Andrew’s Christmas Update Letter
This is the time of year when people send out family update letters. So I figured I would write my own here on the blog because I know everyone is just on pins and needles to hear what Andrew did in 2011!!!!
Dear Friends and Family,
2011 has been something of an interesting year. Let’s start with Mega Millions. I did not win it. Can you believe that? I sure can’t. The odds have to be mounting in my favor eventually which is good because I have been living a crazy lifestyle this year. I’m talking I make it rain nightly. Between the trips to the strip club and the bottle service I get at the clubs……let’s just say every night is New Year’s Eve. So let’s hope for some better luck in 2012 because the credit card companies wake me up daily at 11 am and that just doesn’t work for me.
Speaking of the strip club…..I met a lovely girl named Misty. I met her when we were doing lines of blow in the strip club bathroom. She is very charming and claims to be working her way through school, though she is 26 and sleeps most of the day until she has to get up for her shift. Maybe she is taking those classes online. Who knows? She and I actually got matching tattoos. (we both got pandas smoking a joint on our upper thigh.)It was my way of marking my territory for when she is grinding up on dudes making that money. So that has been exciting, though I tend to wake up and there is never any money in my wallet and she is gone. I also lost my watch since I met her, but she sure is sweet.
I got fired from my job. Something about spending company funds on “excessive” entertainment. Apparently those large corporations are able to figure out that “Delihla’s Steakhouse” is actually a dirty strip club in Philadelphia. Questions started popping up because A) I don’t work in Philadelphia B) I didn’t have any clients in Philadelphia C) My boss knew that I was attending a bachelor party that weekend. That and something about keeping a flask in my desk….I don’t know. I thought it would be cool after watching so many episodes of Mad Men where they begin drinking at like 10 am. Stupid TV lying to me.

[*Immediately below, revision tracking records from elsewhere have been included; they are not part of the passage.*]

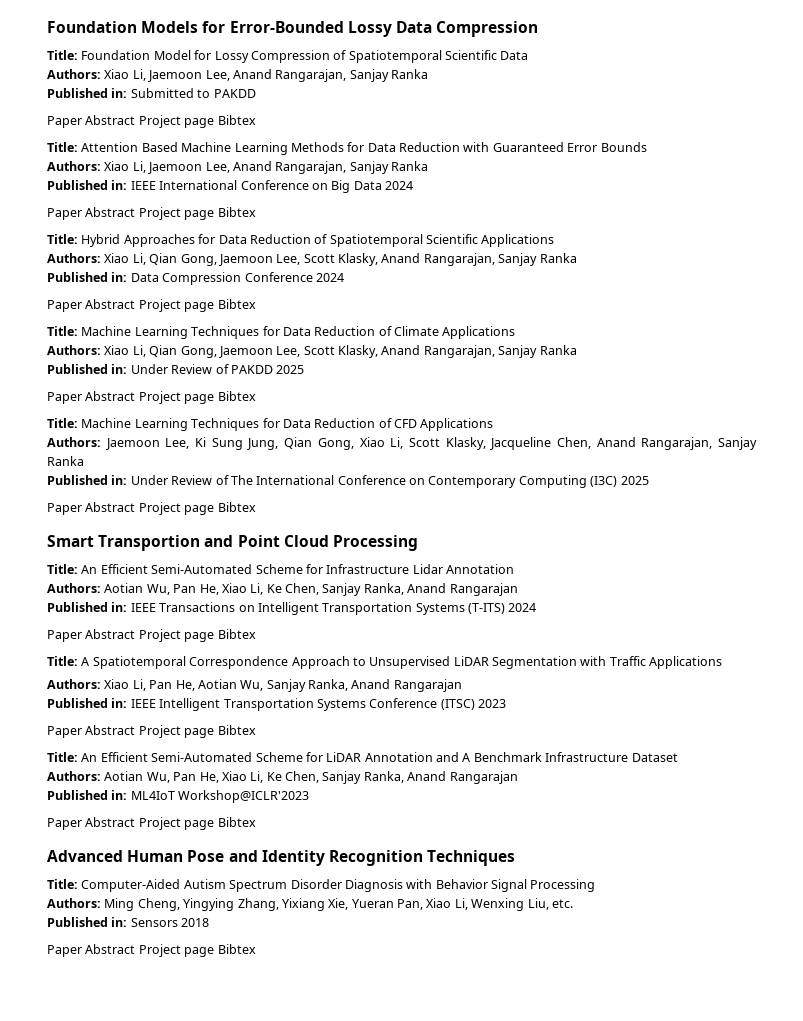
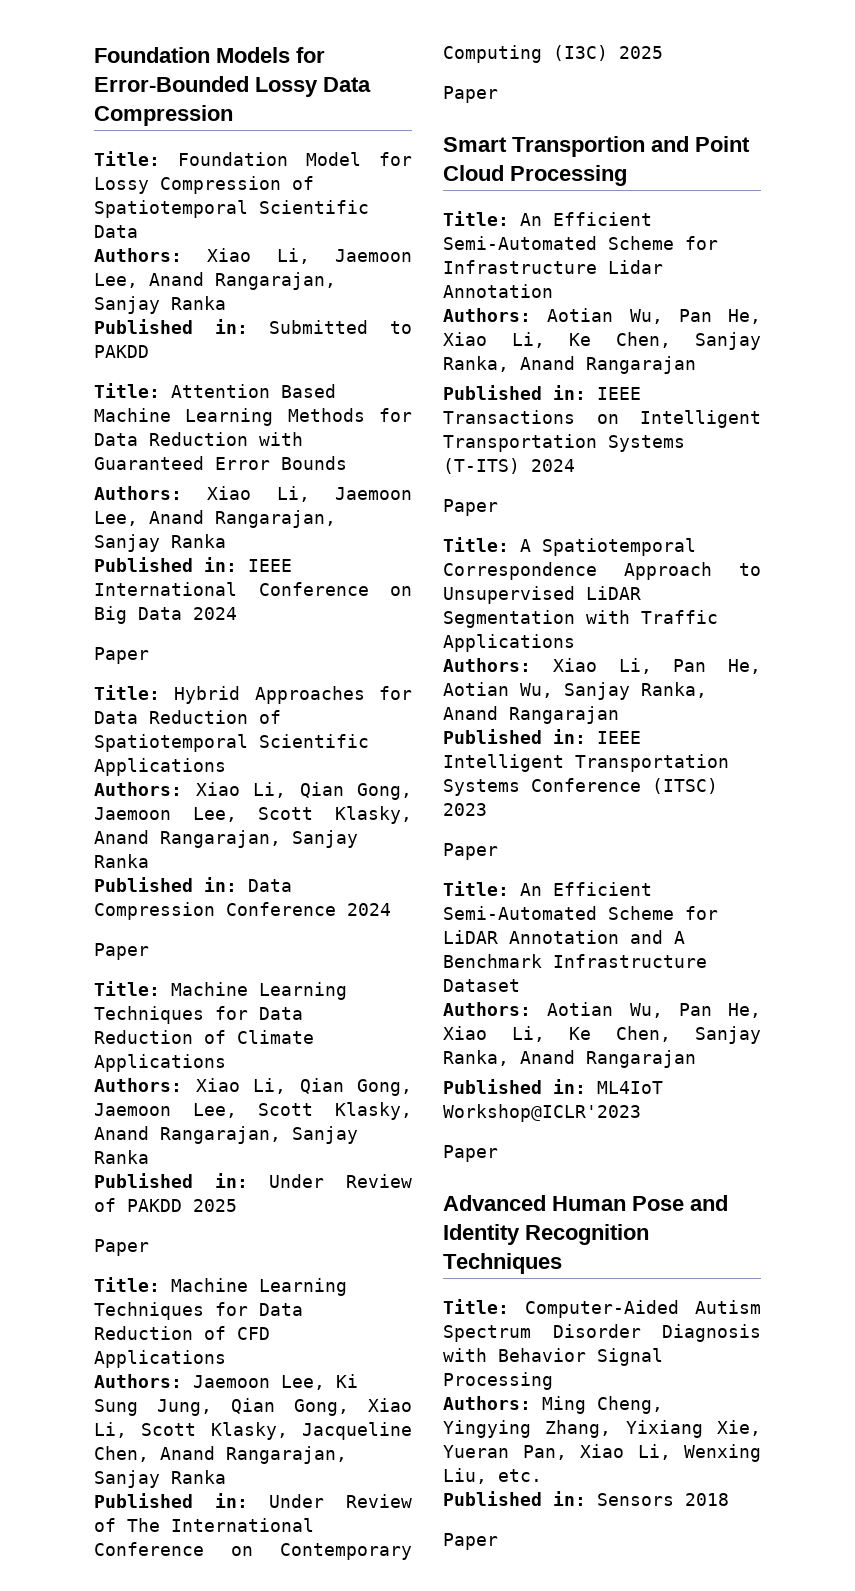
  Published in: Submitted to PAKDD
- Paper Abstract Project page Bibtex
  Published in: IEEE International Conference on Big Data 2024
- Paper Abstract Project page Bibtex
+ Paper
  Published in: Data Compression Conference 2024
- Paper Abstract Project page Bibtex
+ Paper
  Published in: Under Review of PAKDD 2025
- Paper Abstract Project page Bibtex
+ Paper
  Published in: Under Review of The International Conference on Contemporary Computing (I3C) 2025
- Paper Abstract Project page Bibtex
+ Paper
  Published in: IEEE Transactions on Intelligent Transportation Systems (T-ITS) 2024
- Paper Abstract Project page Bibtex
+ Paper
  Published in: IEEE Intelligent Transportation Systems Conference (ITSC) 2023
- Paper Abstract Project page Bibtex
+ Paper
  Published in: ML4IoT Workshop@ICLR'2023
- Paper Abstract Project page Bibtex
+ Paper
  Published in: Sensors 2018
- Paper Abstract Project page Bibtex
+ Paper

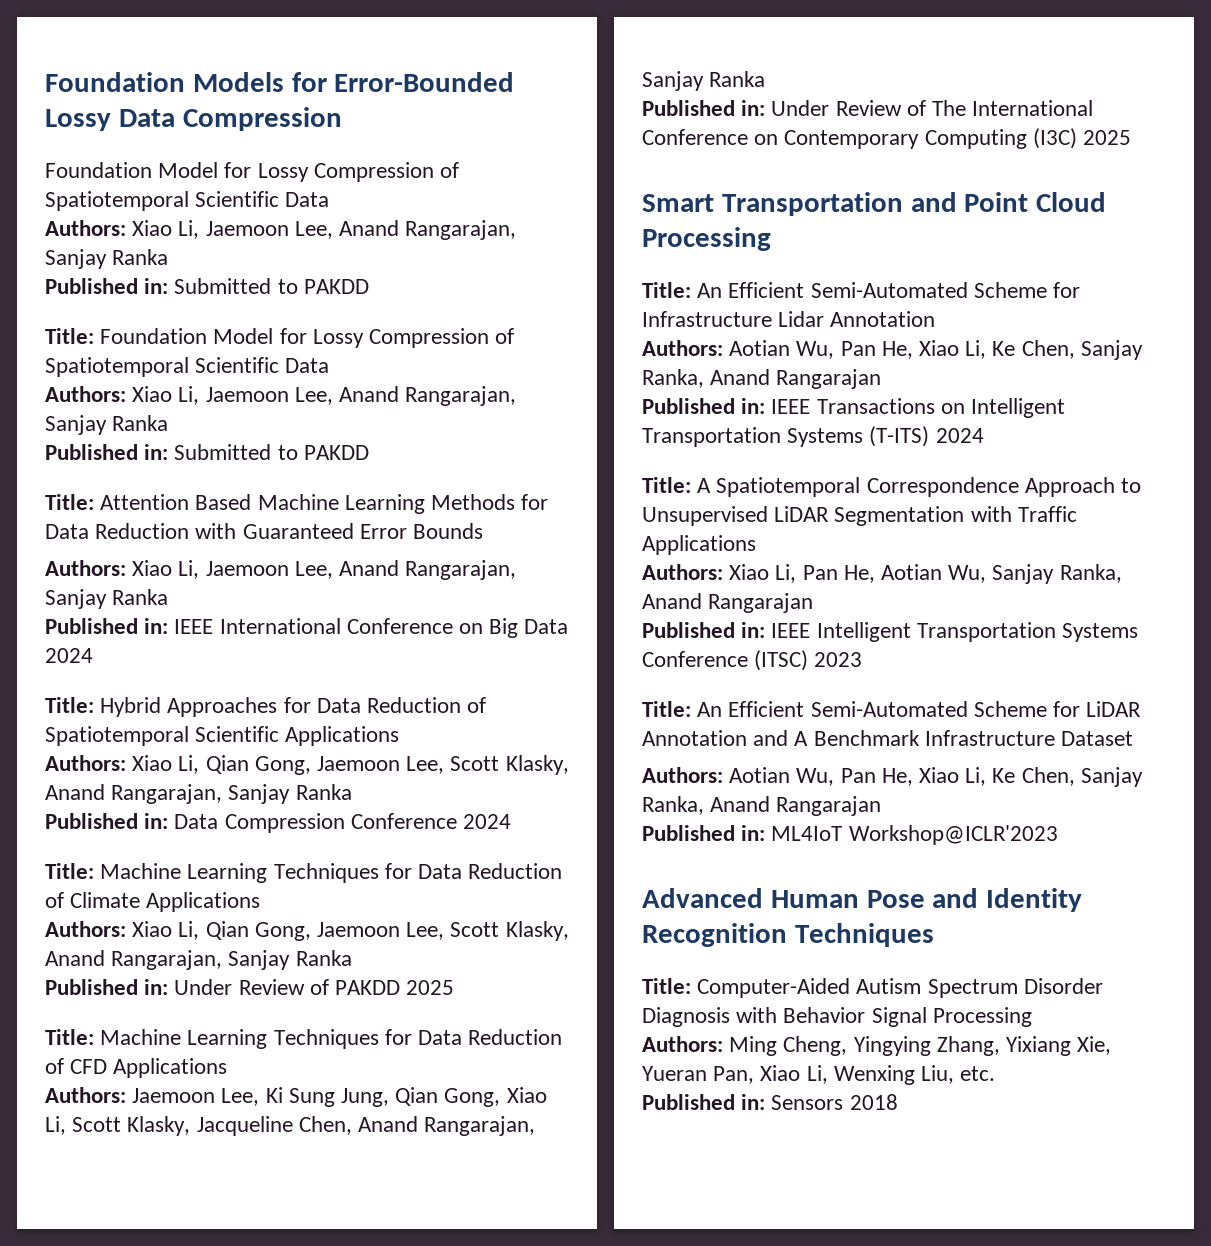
  Foundation Models for Error-Bounded Lossy Data Compression
+ Foundation Model for Lossy Compression of Spatiotemporal Scientific Data
+ Authors: Xiao Li, Jaemoon Lee, Anand Rangarajan, Sanjay Ranka
+ Published in: Submitted to PAKDD
  Published in: IEEE International Conference on Big Data 2024
- Paper
  Published in: Data Compression Conference 2024
- Paper
  Published in: Under Review of PAKDD 2025
- Paper
  Published in: Under Review of The International Conference on Contemporary Computing (I3C) 2025
- Paper
- Smart Transportion and Point Cloud Processing
+ Smart Transportation and Point Cloud Processing
  Published in: IEEE Transactions on Intelligent Transportation Systems (T-ITS) 2024
- Paper
  Published in: IEEE Intelligent Transportation Systems Conference (ITSC) 2023
- Paper
  Published in: ML4IoT Workshop@ICLR'2023
- Paper
  Published in: Sensors 2018
- Paper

I started body building which has been great. I figured that all I had to do was start doing steroids and BOOM, I’d be jacked. Odd though, that isn’t how it works. I guess you need to lift weights too which is too bad because I don’t have a gym membership. So now I’m fat. We’re talking definitely fat. Obese even. And the acne. I have pimples in places I didn’t know one could get pimples. I had a zit on my earlobe. Have you ever seen that? It was a first for me too. And the anger……….phew, I got into an argument with the guy at Subway over the amount number of slices of cheese put on my Ham and Cheese. I felt I was getting short changed, but I digress.
My parents are doing well. In good health etc, but I also started looking into the cost of putting them both in nursing homes. Sure, they are years away from retirement, but it would be in everyone’s best interest for them to be locked away. No padded rooms, but I don’t think that a country club is appropriate either. Therefore I picked a “community” that was just removed from the “Worst Nursing Homes in America” list. A lovely little place in Delhi, NY…..a place where nobody can hear you scream…..(That’s what they get for sending me to a Boston Public School when I was in the second grade. They should have known that was eventually going to come back to bite them.)
I adopted several animals for the purpose of meeting women. I mention several of them because if it doesn’t help me meet a girl that day I release it into the wild of Central Park. Then, I go to the shelter and pick up a new one. I have found that fluffy, medium sized dogs work the best, but once in a while a larger dog attracts those more athletic girls. I also got a cat to hunt down the mice in my apartment, but then I got drunk, and left my door open one night (which you really shouldn’t do in an apartment in Manhattan) and he got out. I would see him roaming the halls from time to time and we would look at each other without much fanfare. I think eventually the super of my building adopted him as a the building cat….and then he died after a small fire in the basement. Poor cat. So anyways, I am a frequent buyer at the shelter. With my next purchase they will throw in a free rabbit, which is good because money is getting tight.
I bought a new suit. It is awesome. Came with a free pimp cane. I originally got it for Halloween, but now I wear it daily like a good pair of jeans.
Most important, I started my own company. Yep, I am something of a consultant. People call me and I tell them certain numbers as they pertain to sporting events. I even have a small staff. A guy to work the front desk. He writes down the numbers as people call in….usually at around 12:30 and 3:45 on Sunday afternoons. Also, a very large man who works in collections. He may or may not be a former offensive lineman. It works. The best part of this new business is that I don’t even have to pay taxes!!!!
So there you have it. 2011 was great year full of adventure. I hope this letter finds you and your family happy and healthy. As for me, 2012 is going to be even better! I have a trip to China planned so that I can steal a panda, I plan on purchasing one of those iPhone things, and hopefully I will meet my first ex-wife.
Happy Holidays, Merry Christmas, and a Happy New Year!
(Please note that this is a complete work of fiction other than me putting my parents in a home. That is 100% on the table.)